• Task instructions: Return, word for word, the lines of the listing below from the one with "[578,240,626,268] 23.3 ->" through the one with "moved [17,35,433,95] ->", and no other lines.

START Working data

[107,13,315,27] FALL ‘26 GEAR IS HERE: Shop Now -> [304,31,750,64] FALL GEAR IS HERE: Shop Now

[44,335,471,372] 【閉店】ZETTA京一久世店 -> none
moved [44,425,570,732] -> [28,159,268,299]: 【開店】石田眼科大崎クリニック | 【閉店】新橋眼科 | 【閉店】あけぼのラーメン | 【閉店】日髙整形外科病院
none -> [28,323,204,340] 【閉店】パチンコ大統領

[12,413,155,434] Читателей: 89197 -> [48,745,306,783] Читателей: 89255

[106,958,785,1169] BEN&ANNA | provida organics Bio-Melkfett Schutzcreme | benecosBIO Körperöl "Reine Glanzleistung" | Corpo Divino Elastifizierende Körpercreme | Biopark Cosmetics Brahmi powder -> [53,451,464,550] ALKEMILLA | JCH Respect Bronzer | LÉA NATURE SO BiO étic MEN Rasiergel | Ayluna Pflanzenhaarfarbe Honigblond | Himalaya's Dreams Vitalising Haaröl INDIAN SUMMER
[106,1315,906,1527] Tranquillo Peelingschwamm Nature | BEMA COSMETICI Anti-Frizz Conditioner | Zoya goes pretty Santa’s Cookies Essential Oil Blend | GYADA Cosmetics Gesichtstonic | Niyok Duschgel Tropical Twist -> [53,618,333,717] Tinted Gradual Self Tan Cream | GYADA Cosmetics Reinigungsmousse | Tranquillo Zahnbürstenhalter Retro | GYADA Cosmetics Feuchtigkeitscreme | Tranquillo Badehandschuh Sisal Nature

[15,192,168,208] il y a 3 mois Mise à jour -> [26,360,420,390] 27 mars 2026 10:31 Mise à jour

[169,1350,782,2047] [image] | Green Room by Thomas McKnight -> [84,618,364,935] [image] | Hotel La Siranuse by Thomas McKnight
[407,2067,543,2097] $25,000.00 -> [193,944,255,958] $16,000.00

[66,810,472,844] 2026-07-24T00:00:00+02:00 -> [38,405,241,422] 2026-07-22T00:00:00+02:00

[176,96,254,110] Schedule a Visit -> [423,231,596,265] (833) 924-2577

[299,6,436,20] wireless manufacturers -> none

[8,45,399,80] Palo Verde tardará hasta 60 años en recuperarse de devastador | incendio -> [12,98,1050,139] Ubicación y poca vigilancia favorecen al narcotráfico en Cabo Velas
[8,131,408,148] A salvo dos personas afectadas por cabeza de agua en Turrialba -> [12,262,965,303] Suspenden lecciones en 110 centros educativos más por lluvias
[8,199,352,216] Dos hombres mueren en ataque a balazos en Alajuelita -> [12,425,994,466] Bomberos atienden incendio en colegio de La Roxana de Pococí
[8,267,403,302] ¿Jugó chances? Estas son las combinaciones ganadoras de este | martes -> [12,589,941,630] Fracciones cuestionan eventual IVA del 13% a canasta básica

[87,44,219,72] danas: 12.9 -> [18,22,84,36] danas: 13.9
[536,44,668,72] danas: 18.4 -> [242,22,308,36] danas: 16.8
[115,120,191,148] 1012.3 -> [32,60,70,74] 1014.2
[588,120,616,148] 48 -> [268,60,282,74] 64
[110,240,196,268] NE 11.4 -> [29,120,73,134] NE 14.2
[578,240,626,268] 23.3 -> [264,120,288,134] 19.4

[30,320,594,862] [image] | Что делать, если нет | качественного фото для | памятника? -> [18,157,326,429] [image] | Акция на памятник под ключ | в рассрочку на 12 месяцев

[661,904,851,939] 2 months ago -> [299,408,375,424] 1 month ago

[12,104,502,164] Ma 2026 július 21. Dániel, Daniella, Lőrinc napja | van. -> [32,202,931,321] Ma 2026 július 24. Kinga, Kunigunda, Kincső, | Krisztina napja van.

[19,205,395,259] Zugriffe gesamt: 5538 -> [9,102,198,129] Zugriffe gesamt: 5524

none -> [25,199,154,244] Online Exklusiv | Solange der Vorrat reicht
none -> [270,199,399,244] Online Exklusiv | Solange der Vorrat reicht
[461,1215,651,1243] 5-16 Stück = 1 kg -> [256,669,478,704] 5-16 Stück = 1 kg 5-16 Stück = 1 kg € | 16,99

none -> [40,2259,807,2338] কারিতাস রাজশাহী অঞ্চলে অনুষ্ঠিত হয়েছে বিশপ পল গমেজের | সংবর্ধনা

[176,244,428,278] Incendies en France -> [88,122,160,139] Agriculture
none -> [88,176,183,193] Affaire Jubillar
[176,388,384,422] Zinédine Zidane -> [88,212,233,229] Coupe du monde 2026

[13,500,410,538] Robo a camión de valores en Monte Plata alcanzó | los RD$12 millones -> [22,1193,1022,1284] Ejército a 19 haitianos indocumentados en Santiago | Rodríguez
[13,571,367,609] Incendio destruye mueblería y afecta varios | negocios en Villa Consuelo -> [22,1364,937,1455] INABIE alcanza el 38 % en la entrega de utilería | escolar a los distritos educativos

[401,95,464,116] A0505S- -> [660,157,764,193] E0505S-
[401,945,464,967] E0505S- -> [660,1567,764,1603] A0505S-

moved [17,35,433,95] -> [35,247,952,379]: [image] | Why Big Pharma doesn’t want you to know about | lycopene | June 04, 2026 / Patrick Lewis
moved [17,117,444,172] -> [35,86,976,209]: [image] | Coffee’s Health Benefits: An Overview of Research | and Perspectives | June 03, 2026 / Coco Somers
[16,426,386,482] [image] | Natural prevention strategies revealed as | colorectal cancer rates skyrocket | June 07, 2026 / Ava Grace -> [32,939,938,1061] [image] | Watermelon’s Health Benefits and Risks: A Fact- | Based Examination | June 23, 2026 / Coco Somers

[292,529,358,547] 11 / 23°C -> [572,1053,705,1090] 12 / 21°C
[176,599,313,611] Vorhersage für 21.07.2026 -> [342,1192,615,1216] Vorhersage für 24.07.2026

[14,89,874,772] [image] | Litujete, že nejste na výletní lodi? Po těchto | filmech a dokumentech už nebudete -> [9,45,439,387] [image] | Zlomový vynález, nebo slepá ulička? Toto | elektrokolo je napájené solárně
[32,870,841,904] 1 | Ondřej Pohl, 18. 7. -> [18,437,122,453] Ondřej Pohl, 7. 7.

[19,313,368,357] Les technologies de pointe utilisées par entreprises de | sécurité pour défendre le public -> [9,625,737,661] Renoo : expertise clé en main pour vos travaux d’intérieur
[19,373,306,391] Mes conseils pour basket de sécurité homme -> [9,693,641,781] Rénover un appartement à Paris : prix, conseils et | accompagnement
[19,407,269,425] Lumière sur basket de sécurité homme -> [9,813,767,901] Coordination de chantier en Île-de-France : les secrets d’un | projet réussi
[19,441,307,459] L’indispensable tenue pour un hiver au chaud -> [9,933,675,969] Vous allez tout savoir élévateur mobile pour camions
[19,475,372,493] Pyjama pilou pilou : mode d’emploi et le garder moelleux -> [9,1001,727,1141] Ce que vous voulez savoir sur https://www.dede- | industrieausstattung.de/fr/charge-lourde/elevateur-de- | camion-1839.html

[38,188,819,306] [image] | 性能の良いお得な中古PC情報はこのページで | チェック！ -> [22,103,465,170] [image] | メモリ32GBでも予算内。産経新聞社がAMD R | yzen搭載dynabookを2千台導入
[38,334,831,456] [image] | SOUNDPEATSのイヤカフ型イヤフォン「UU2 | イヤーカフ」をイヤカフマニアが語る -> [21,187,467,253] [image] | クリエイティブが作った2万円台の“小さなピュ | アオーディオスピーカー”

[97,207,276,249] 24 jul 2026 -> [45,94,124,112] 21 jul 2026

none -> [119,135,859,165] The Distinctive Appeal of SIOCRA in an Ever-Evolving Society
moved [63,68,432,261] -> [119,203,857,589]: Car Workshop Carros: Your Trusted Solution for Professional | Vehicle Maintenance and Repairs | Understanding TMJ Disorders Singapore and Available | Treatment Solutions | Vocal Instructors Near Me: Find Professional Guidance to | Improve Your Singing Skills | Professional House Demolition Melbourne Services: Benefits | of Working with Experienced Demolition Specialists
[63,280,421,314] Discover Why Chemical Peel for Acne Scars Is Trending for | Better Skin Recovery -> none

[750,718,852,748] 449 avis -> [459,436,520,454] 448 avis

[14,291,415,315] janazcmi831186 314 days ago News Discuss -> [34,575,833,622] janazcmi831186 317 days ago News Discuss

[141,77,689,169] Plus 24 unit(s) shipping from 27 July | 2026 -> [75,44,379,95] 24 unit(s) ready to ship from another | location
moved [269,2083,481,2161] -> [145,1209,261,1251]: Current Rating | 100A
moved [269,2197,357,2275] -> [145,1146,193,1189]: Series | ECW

END Working data

• Response to this task:
[578,240,626,268] 23.3 -> [264,120,288,134] 19.4

[30,320,594,862] [image] | Что делать, если нет | качественного фото для | памятника? -> [18,157,326,429] [image] | Акция на памятник под ключ | в рассрочку на 12 месяцев

[661,904,851,939] 2 months ago -> [299,408,375,424] 1 month ago

[12,104,502,164] Ma 2026 július 21. Dániel, Daniella, Lőrinc napja | van. -> [32,202,931,321] Ma 2026 július 24. Kinga, Kunigunda, Kincső, | Krisztina napja van.

[19,205,395,259] Zugriffe gesamt: 5538 -> [9,102,198,129] Zugriffe gesamt: 5524

none -> [25,199,154,244] Online Exklusiv | Solange der Vorrat reicht
none -> [270,199,399,244] Online Exklusiv | Solange der Vorrat reicht
[461,1215,651,1243] 5-16 Stück = 1 kg -> [256,669,478,704] 5-16 Stück = 1 kg 5-16 Stück = 1 kg € | 16,99

none -> [40,2259,807,2338] কারিতাস রাজশাহী অঞ্চলে অনুষ্ঠিত হয়েছে বিশপ পল গমেজের | সংবর্ধনা

[176,244,428,278] Incendies en France -> [88,122,160,139] Agriculture
none -> [88,176,183,193] Affaire Jubillar
[176,388,384,422] Zinédine Zidane -> [88,212,233,229] Coupe du monde 2026

[13,500,410,538] Robo a camión de valores en Monte Plata alcanzó | los RD$12 millones -> [22,1193,1022,1284] Ejército a 19 haitianos indocumentados en Santiago | Rodríguez
[13,571,367,609] Incendio destruye mueblería y afecta varios | negocios en Villa Consuelo -> [22,1364,937,1455] INABIE alcanza el 38 % en la entrega de utilería | escolar a los distritos educativos

[401,95,464,116] A0505S- -> [660,157,764,193] E0505S-
[401,945,464,967] E0505S- -> [660,1567,764,1603] A0505S-

moved [17,35,433,95] -> [35,247,952,379]: [image] | Why Big Pharma doesn’t want you to know about | lycopene | June 04, 2026 / Patrick Lewis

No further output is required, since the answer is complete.